There are different techniques for solving common problems:

  • Emitting an event when a record is updated. Instead of calling another service (message broker, webhook, etc) to publish an event, a queue/stream can be added to that core and events will be stored there within the same operation/transaction as the orignal record mutation which triggered that event. Events can be pulled from that queue.
  • Calling other service for related data. For example, CreateQueue operation needs to know what is the maximum number of queues is allowed for that particular user. Instead of QueuesCore calling Accounts service to get current service limits, the caller of CreateQueue operation should figure out those limits first and provide the number in the input. This is also deterministic (Rule 1), and even if service limits change over time, the same Update message will result in the same state transition after being replayed.
Rule 3: Must panic on internal errors

Raft is not designed to handle errors from FSMs. After a message is commited it must be applied to the FSM. If FSM fails to apply there is no backpressure, or intermediate state, or any other mechanism to handle that error. If FSM fails to apply this Raft node is declared dead.

Depending on the implementation of an application core there only few valid reasons to fail: out of memory errors, disk out of space errors, etc. Application level errors (i.e. object not found, invalid request, etc.) should be returned from FSM as a part of the result.

Panics are also easier to notice during local testing or load testing. Silent errors can lead to data corruptions and are harder to catch.

Rule 4: Must allow sequential writes and parallel reads

Raft applies messages to its FSM in a single thread. However, Monstera performs reads bypassing Raft directly on the application core, for performance reasons. Therefore, writes are always sequential, and reads can happen in parallel with writes or other reads.

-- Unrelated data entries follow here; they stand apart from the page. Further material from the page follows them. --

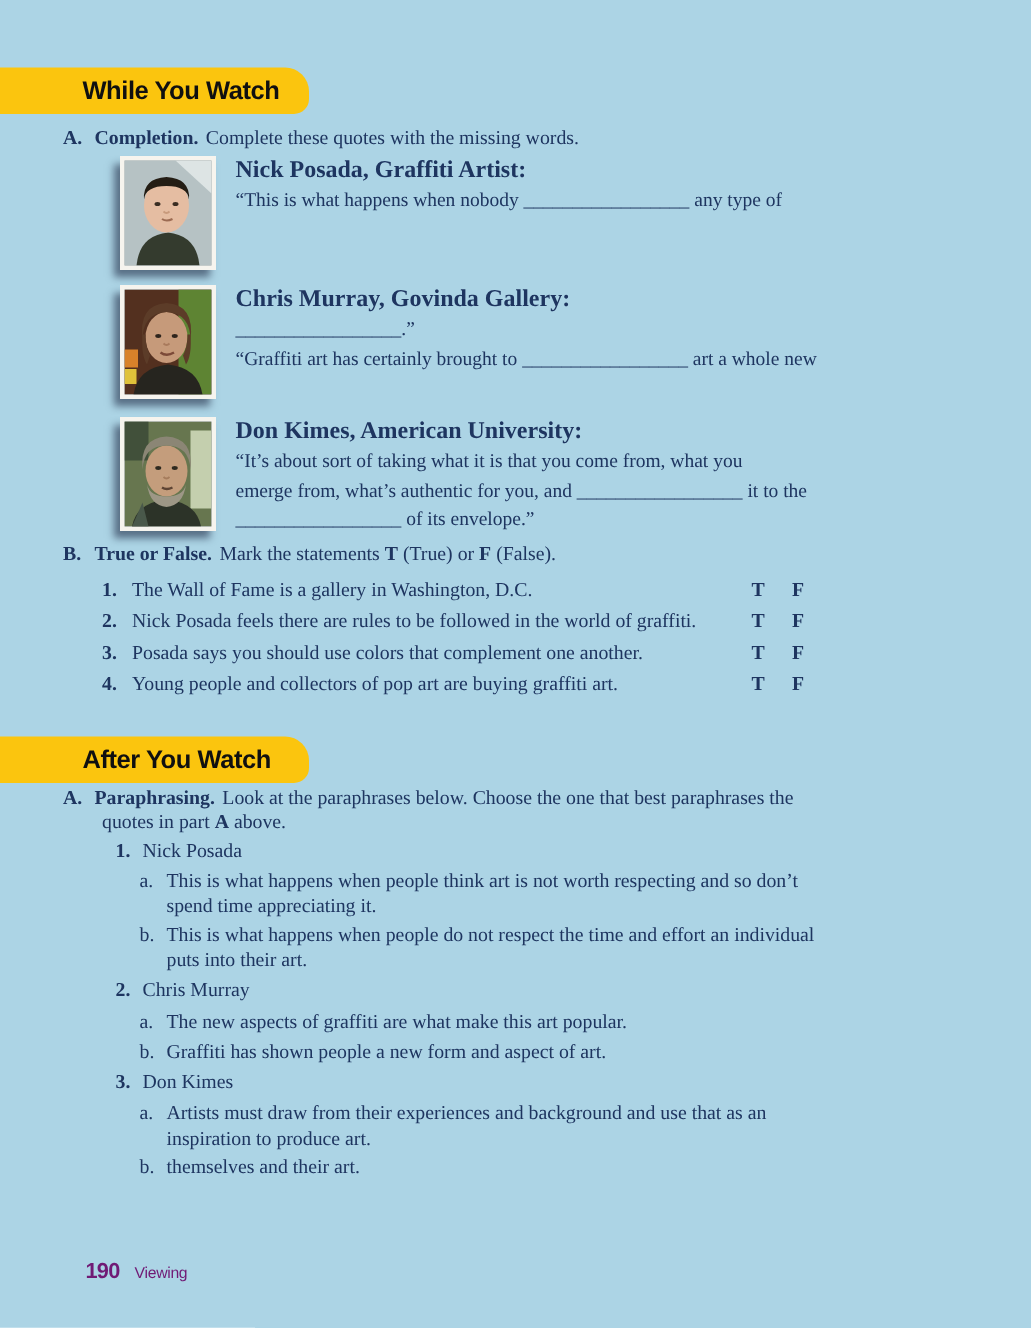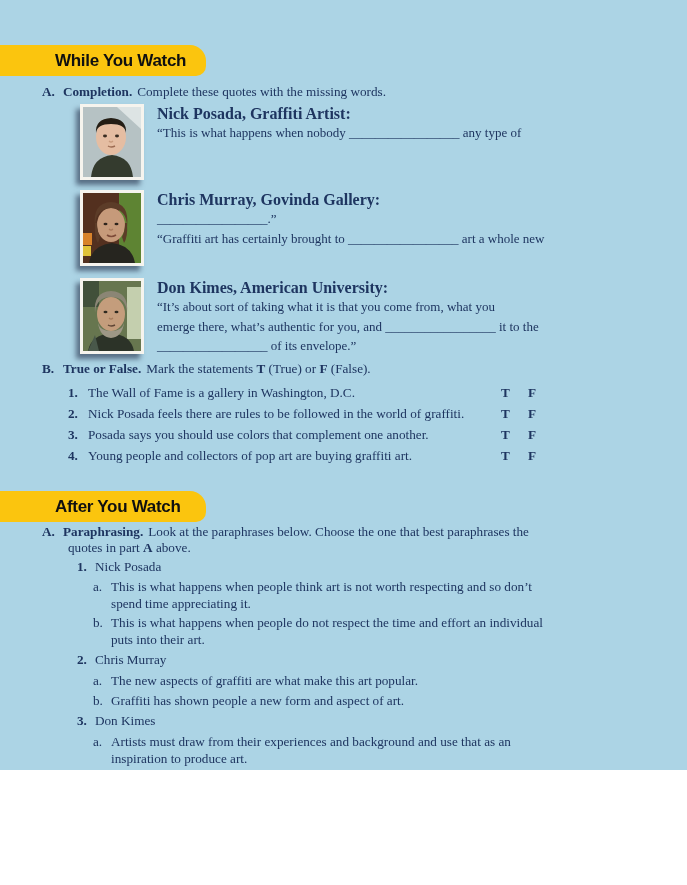"While You Watch" .page { height: 770px -> 885px }
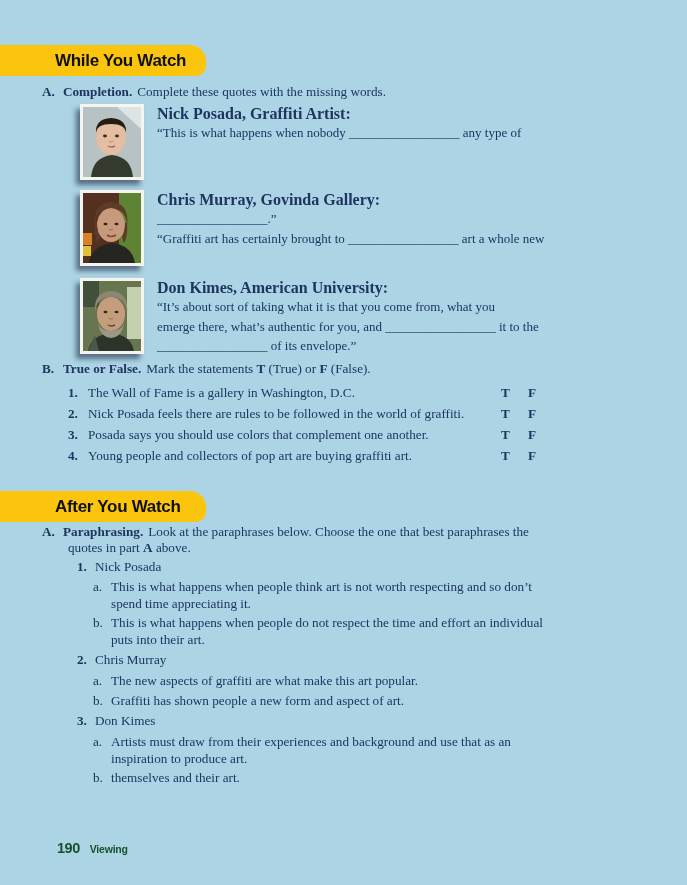"emerge there, what’s authentic for" div { text: there -> from }
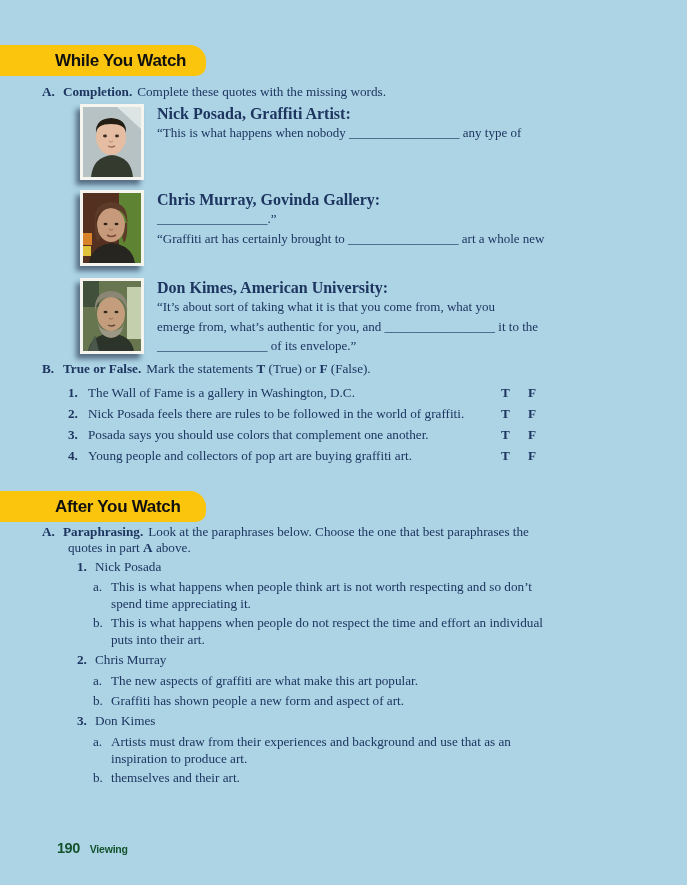"190" .footer { color: #14532d -> #701a75 }
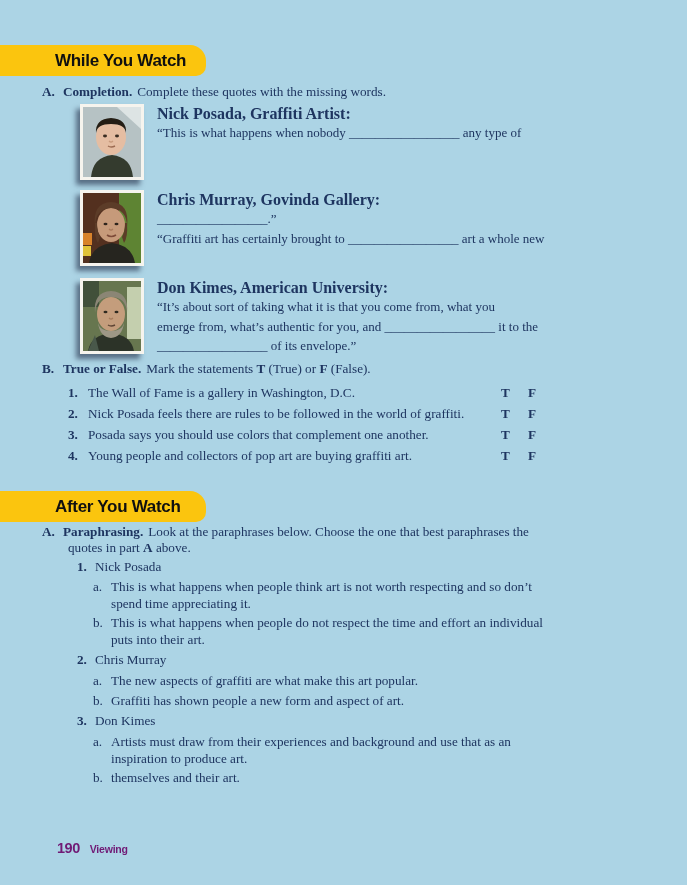"Viewing" .footer .lbl { font-weight: bold -> normal }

Rule 5: Must take snapshots concurrently

Snapshotting is performed in two steps. First, Snapshot() is called to take a snapshot of the current state. Then, this snapshot is written to a sink. Snapshot creation is happening between FSM writes, but actual snapshot writing to a sink happens in parallel with other FSM writes. This way large snapshots or slow sinks do not interrupt FSM updates. Implementation of Snapshot() must be fast, typically it is a copy operation for copy-on-write data structures, or a new transaction in database with snapshot isolation level or higher.

Rule 6: Must not change behavior with code changes

When a Monstera cluster is deployed each node is restarted one by one to keep the cluster available. That means there will be two versions of the code running at the same time and two different versions of FSM will apply Raft messages. This must lead to the same state on each node regardless of the code version running there.

To achieve that FSM implementation must keep the same behavior even after code changes. If there is a need to change behavior a flag should be added to branch between old and new behaviors first. It should default to old behavior. The flag state is stored in the FSM itself and switched by sending a special migration input some time after the deployment finished. This way the behavior can be switched synchronously for all nodes.